Emerald Ash Borer Update
Posted: August 20, 2012
Infestations discovered in 2012
In March, EAB was verified on trees in a residential area of Warrington in Bucks County. In early June, two sites in Perry County were identified: a campground in Liverpool, PA and a truck pull-off on Route 322 east as you enter Perry County. June also brought confirmation of emerald ash borer in Venango County, at a campground in Emlenton, PA, and on a trap at the USDA-APHIS Otis Lab’s trap efficacy test site in Selinsgrove, PA in Snyder County. In late July, the pest was confirmed in Jefferson County.
What does this mean to you and your customers?
Ash trees in landscapes can be successfully protected from this unintentionally introduced pest, primarily with systemic insecticides that move in the tree’s vascular system.
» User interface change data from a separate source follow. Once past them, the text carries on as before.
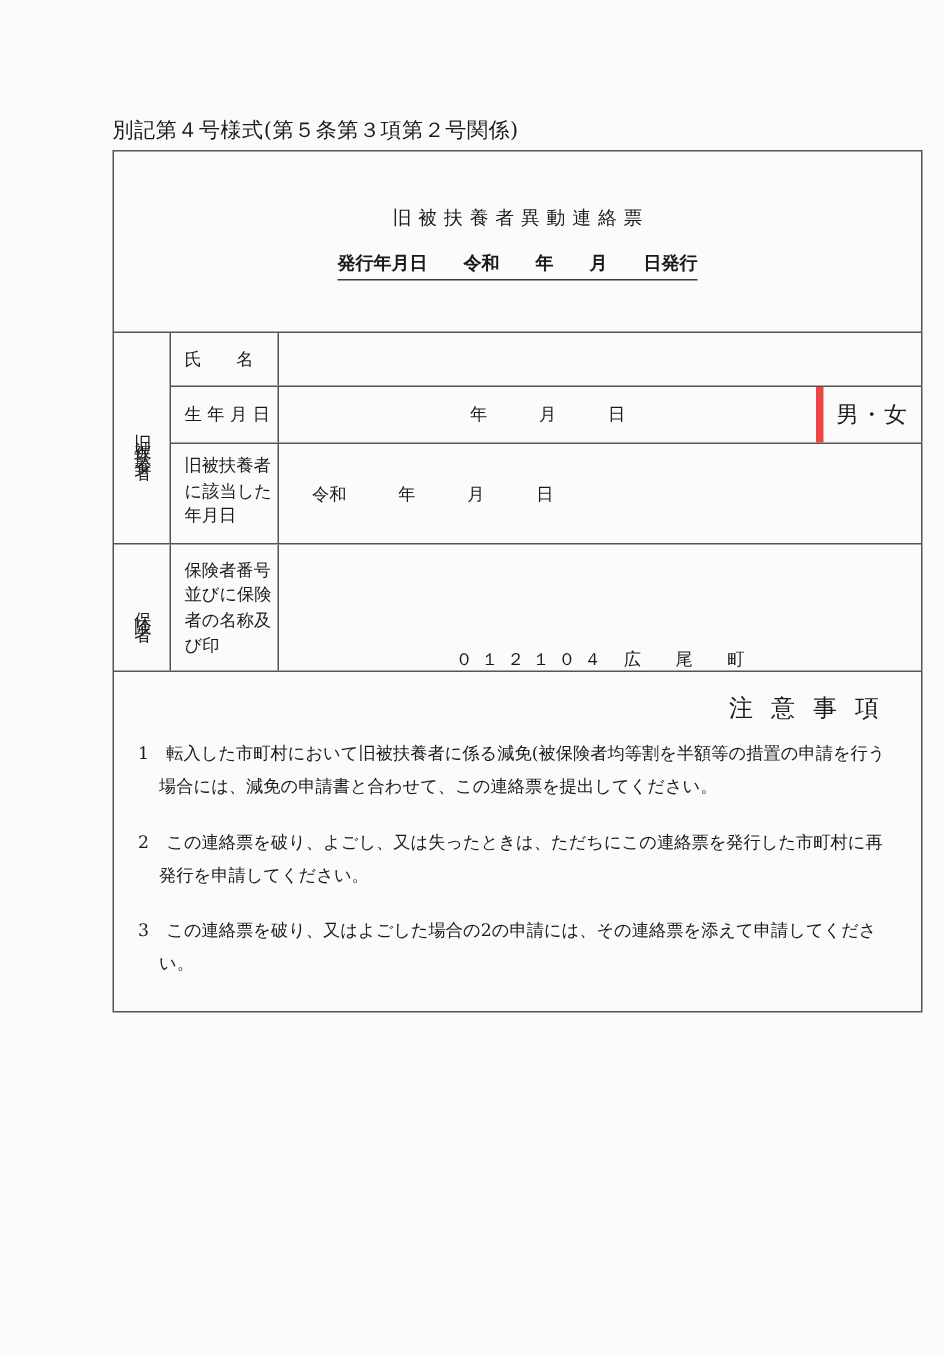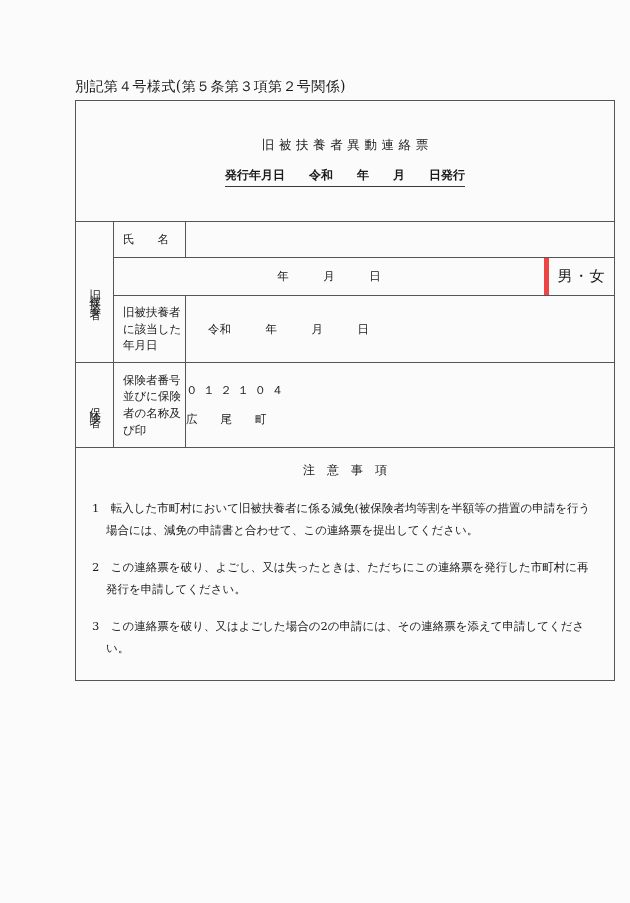--- a/index.html
+++ b/index.html
@@ -113,21 +113,21 @@
     font-size: 11.5px;
     line-height: 1.45;
   }
   .sublabel.wide-sp { letter-spacing: 0px; }
   .sub-rows { display: flex; flex-direction: column; flex: 1 1 auto; }
   .sub-row {
     display: flex;
     box-sizing: border-box;
     border-bottom: 1px solid #555;
   }
-  .sub-row.last { border-bottom: none; }
+  .sub-row.last { border-bottom: none; font-family: Liberation Mono, monospace; }
 
   .field {
     flex: 1 1 auto;
     box-sizing: border-box;
     display: flex;
     align-items: center;
     font-size: 11.5px;
     white-space: pre;
   }
   .field.center { justify-content: center; }
@@ -142,40 +142,40 @@
     align-items: center;
     justify-content: center;
     font-size: 15px;
     letter-spacing: 1px;
   }
 
   .insurer-field {
     flex: 1 1 auto;
     box-sizing: border-box;
     display: flex;
-    flex-direction: column;
-    align-items: flex-start;
+    flex-direction: row;
+    align-items: flex-end;
     justify-content: center;
     font-size: 11.5px;
     white-space: pre;
     gap: 14px;
   }
   .insurer-no { letter-spacing: 1px; }
 
   
   .notes {
     box-sizing: border-box;
     padding: 14px 16px 18px 16px;
   }
   .notes-title {
-    text-align: center;
-    font-size: 12px;
+    text-align: right;
+    font-size: 16px;
     letter-spacing: 12px;
     text-indent: 12px;
-    margin-bottom: 18px;
+    margin-bottom: 8px;
   }
   .note {
     font-size: 11.5px;
     line-height: 1.95;
     margin-bottom: 14px;
     padding-left: 14px;
     text-indent: -14px;
     white-space: pre-wrap;
   }
   .note.last { margin-bottom: 2px; }
@@ -201,20 +201,21 @@
         <span class="vtext">旧被扶養者</span>
       </div>
       <div class="sub-rows">
 
         <div class="sub-row" style="height:36px">
           <div class="sublabel">氏　　名</div>
           <div class="field pad"></div>
         </div>
 
         <div class="sub-row" style="height:38px">
+          <div class="sublabel">生 年 月 日</div>
           <div class="field center">年　　　月　　　日</div>
           <div class="sex-cell">男・女</div>
         </div>
 
         <div class="sub-row last" style="height:66px">
           <div class="sublabel wide-sp">旧被扶養者に該当した年月日</div>
           <div class="field pad">令和　　　年　　　月　　　日</div>
         </div>
 
       </div>

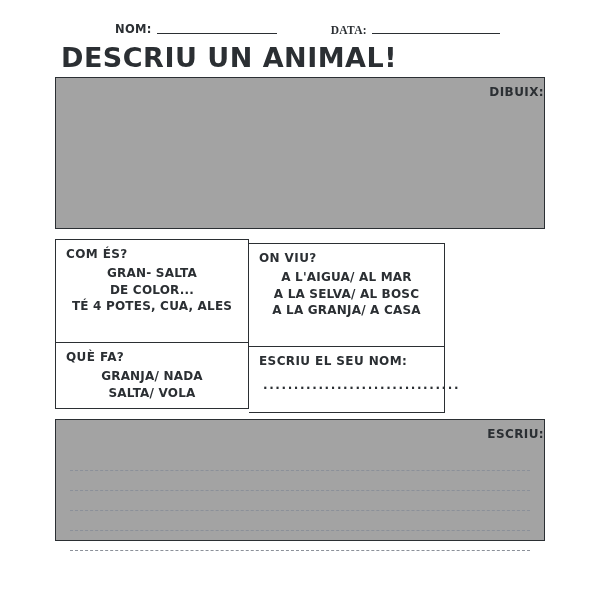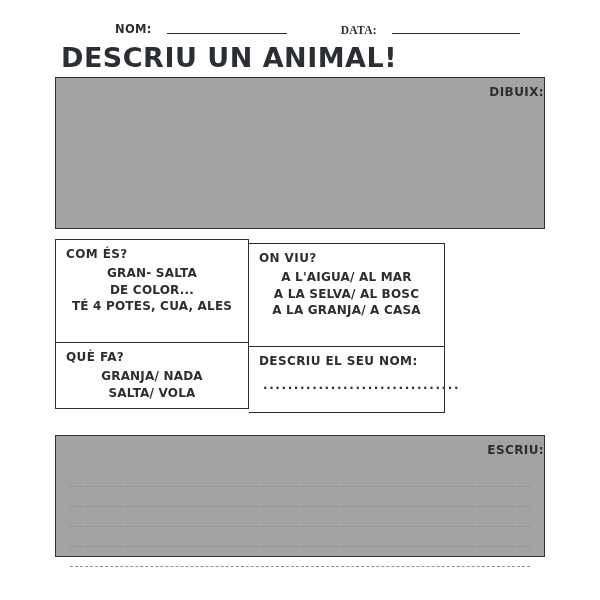--- a/index.html
+++ b/index.html
@@ -31,21 +31,20 @@
     padding: 0 6px 0 60px;
     box-sizing: border-box;
   }
   .field {
     display: flex;
     align-items: flex-end;
     font-size: 11.5px;
     font-weight: bold;
     letter-spacing: .3px;
     color: #2b2f33;
-    gap: 10px;
   }
   .field .label { white-space: nowrap; }
   .field .rule {
     display: inline-block;
     border-bottom: 1.6px solid #2b2f33;
     margin-left: 5px;
     margin-bottom: 2px;
   }
   .field.nom .rule { width: 120px; }
   .field.data { margin-left: 36px; font-family: Liberation Serif, serif; }
@@ -116,21 +115,21 @@
   .dots {
     font-size: 12px;
     font-weight: bold;
     letter-spacing: 1.6px;
     padding: 10px 0 0 14px;
     color: #2b2f33;
     white-space: nowrap;
   }
 
   .write-box {
-    margin-top: 22px;
+    margin-top: 6px;
     height: 122px;
     position: relative;
   }
   .write-lines {
     padding: 10px 14px 0 14px;
   }
   .write-lines .wline {
     border-bottom: 1.3px dashed #8b9099;
     height: 19px;
   }
@@ -180,21 +179,21 @@
     <div class="col right">
       <div class="cell on-viu">
         <div class="box-label">ON VIU?</div>
         <div class="cell-body">
           <span class="ln">A L'AIGUA/ AL MAR</span>
           <span class="ln">A LA SELVA/ AL BOSC</span>
           <span class="ln">A LA GRANJA/ A CASA</span>
         </div>
       </div>
       <div class="cell nom-cell">
-        <div class="box-label">DESCRIU EL SEU NOM:</div>
+        <div class="box-label">ESCRIU EL SEU NOM:</div>
         <div class="dots">................................</div>
       </div>
     </div>
 
   </div>
 
   <div class="box write-box">
     <div class="box-label">ESCRIU:</div>
     <div class="write-lines">
       <div class="wline"></div>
It is important to begin treatment before the tree’s vascular system is too badly damaged by the emerald ash borer larval feeding. Treatment is less likely to be effective if more than 50 percent of the crown shows dieback after attack by this pest.
To treat or not to treat, that is the question
Not all ash trees are candidates for treatment, but those that are critical to your customers’ landscapes, or those planted as memorial trees or to commemorate life events should be given consideration. The Cooperative Emerald Ash Borer Program publication, “Insecticide Options for Protecting Ash Trees from Emerald Ash Borer” recommends beginning to treat trees when the emerald ash borer is confirmed in your county, or if valuable trees are within 10 – 15 miles of a confirmed infestation in a neighboring county. It does not recommend prophylactic treatments for trees that are more than 15 miles away from a confirmed infestation because that would be a waste of money. Monitoring for the emerald ash borer is suggested in those locations.
It is important that your customers understand that treatment is an ongoing process rather than a one-time event. If experience in western Pennsylvania can serve as a guide, many ash trees show no symptoms even though they are lightly infested; they do not become symptomatic until the infestation is severe. By then, it may be too late to save them.
Information on the emerald ash borer’s movement across Pennsylvania was taken from Greg Hoover’s website, “Timeline of EAB Detection in Pennsylvania.”